By Daniel Etchells

Iman Ghavami insists his sister has not broke the law ©TwitterThe brother of British-Iranian woman Ghoncheh Ghavami, reportedly given a year's jail sentence for attending an International Volleyball Federation (FIVB) World League match in Tehran in June, has claimed that she did not force her way into the stadium and was allowed to enter by the authorities. 

Iman Ghavami's sister Ghoncheh, a 25-year-old law student based in London, was detained after attending the match between Iran and Italy at the Azadi Stadium in Tehran on June 20, subsequently spending over 120 days behind bars before a hearing on October 14.

After a series of delays before her sentence was revealed, lawyer Alizadeh Tabatabaie claimed yesterday he had been told by the judge that a one-year jail sentence will be awarded.

This comes after a 25-year long rule banning women from attending football matches in the Islamic nation was extended to volleyball in 2012, although Iranian officials claim Ghoncheh was detained for spreading "propaganda against the regime" rather than directly for attending the match.

But speaking to Channel 4 News, Iman insists his sibling has done nothing wrong.

"At the time, the President of Iran was advocating for women to have the right to get into the stadiums and Iran also had a formal agreement with the International Volleyball Federation so that women could get into stadiums and watch the match," he said.

"It is important to say that she did not break a single law that day because she did not force her way into the stadium.

"She was simply asking for the guards to let her past the gates, so I still don't understand why she would be arrested in the first place."

Although Ghoncheh brought an end to a two-week hunger strike, which she carried out in protest over the mistreatment she claims she is receiving in prison and the lack of access to her official lawyer and family and friends, Iman said she is still recovering from it three weeks later.
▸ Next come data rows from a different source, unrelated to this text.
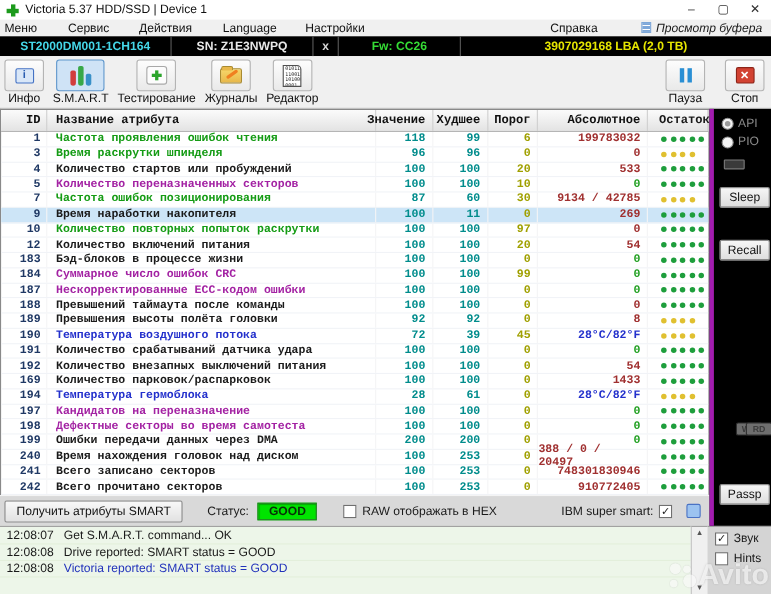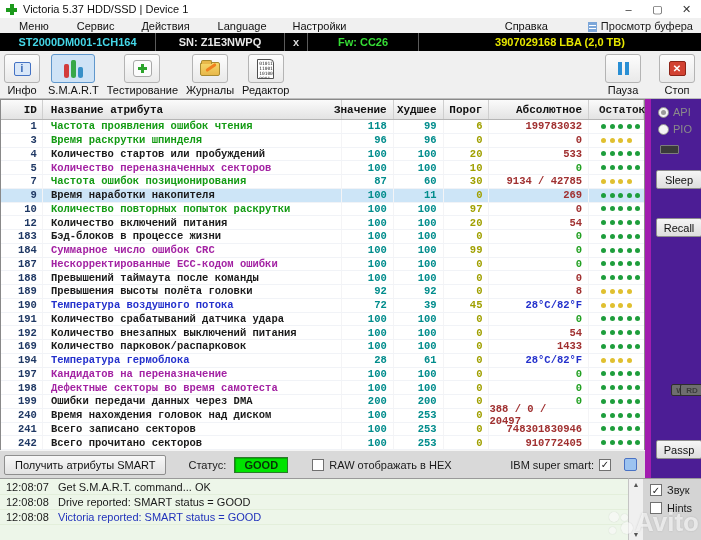--- a/index.html
+++ b/index.html
@@ -24,7 +24,7 @@
   
   .menubar { height: 15px; background: #f0f0f0; display: flex; align-items: center; font-size: 11px; }
   .menu-item { color: #111; }
-  .m-menu { margin-left: 19px; } .m-service { margin-left: 28px; } .m-actions { margin-left: 27px; }
+  .m-menu { margin-left: 4px; } .m-service { margin-left: 28px; } .m-actions { margin-left: 27px; }
   .m-language { margin-left: 28px; } .m-settings { margin-left: 26px; }
   .m-help { margin-left: auto; }
   .buffer-view { display: flex; align-items: flex-end; margin-left: 40px; margin-right: 8px; }

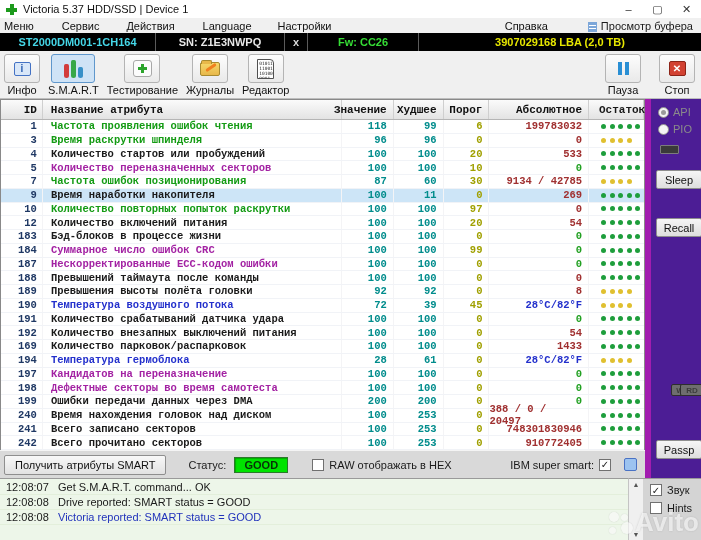--- a/index.html
+++ b/index.html
@@ -27,7 +27,7 @@
   .m-menu { margin-left: 4px; } .m-service { margin-left: 28px; } .m-actions { margin-left: 27px; }
   .m-language { margin-left: 28px; } .m-settings { margin-left: 26px; }
   .m-help { margin-left: auto; }
-  .buffer-view { display: flex; align-items: flex-end; margin-left: 40px; margin-right: 8px; }
+  .buffer-view { display: flex; align-items: flex-start; margin-left: 40px; margin-right: 8px; font-style: italic; }
   .buffer-icon { width: 9px; height: 10px; margin-right: 4px; background: repeating-linear-gradient(#7da7d9 0 2px, #ffffff 2px 3px); border: 1px solid #7da7d9; }
   
   .devicebar { height: 18px; background: #000; display: flex; font-weight: bold; font-size: 11px; align-items: stretch; }

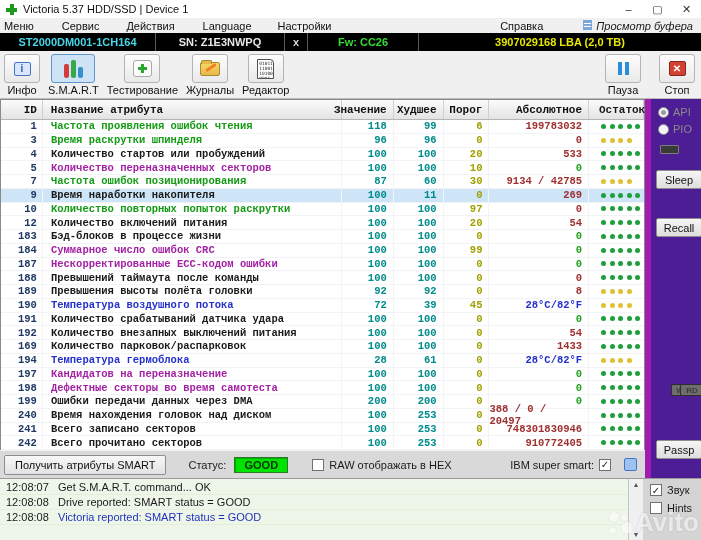--- a/index.html
+++ b/index.html
@@ -89,7 +89,7 @@
   .dot { width: 5px; height: 5px; border-radius: 50%; flex: none; }
   .dot-green { background: #1e9e3c; } .dot-yellow { background: #e0c030; }
   
-  .right-panel { width: 56px; background: #4c1d95; position: relative; font-size: 11px; border-left: 6px solid #a21caf; }
+  .right-panel { width: 56px; background: #000000; position: relative; font-size: 11px; border-left: 4px solid #a21caf; }
   .radio-row { position: absolute; left: 7px; display: flex; align-items: center; gap: 4px; color: #8b8b8b; }
   .radio { width: 11px; height: 11px; border-radius: 50%; background: #f4f4f4; border: 1px solid #8e8e8e; position: relative; flex: none; }
   .radio.sel::after { content: ""; position: absolute; left: 2px; top: 2px; width: 5px; height: 5px; border-radius: 50%; background: #9a9a9a; }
Iman stressed that Ghoncheh still does not know what the official verdict is and said the UK's Foreign Secretary Philip Hammond and Prime Minister David Cameron "have raised the issue with their Iranian counterparts".

"We've get some level of optimism but things are happening so fast that we cannot really predict what is going to happen next, so I think we're in a constant state of adaptation and adjustment," added Iman.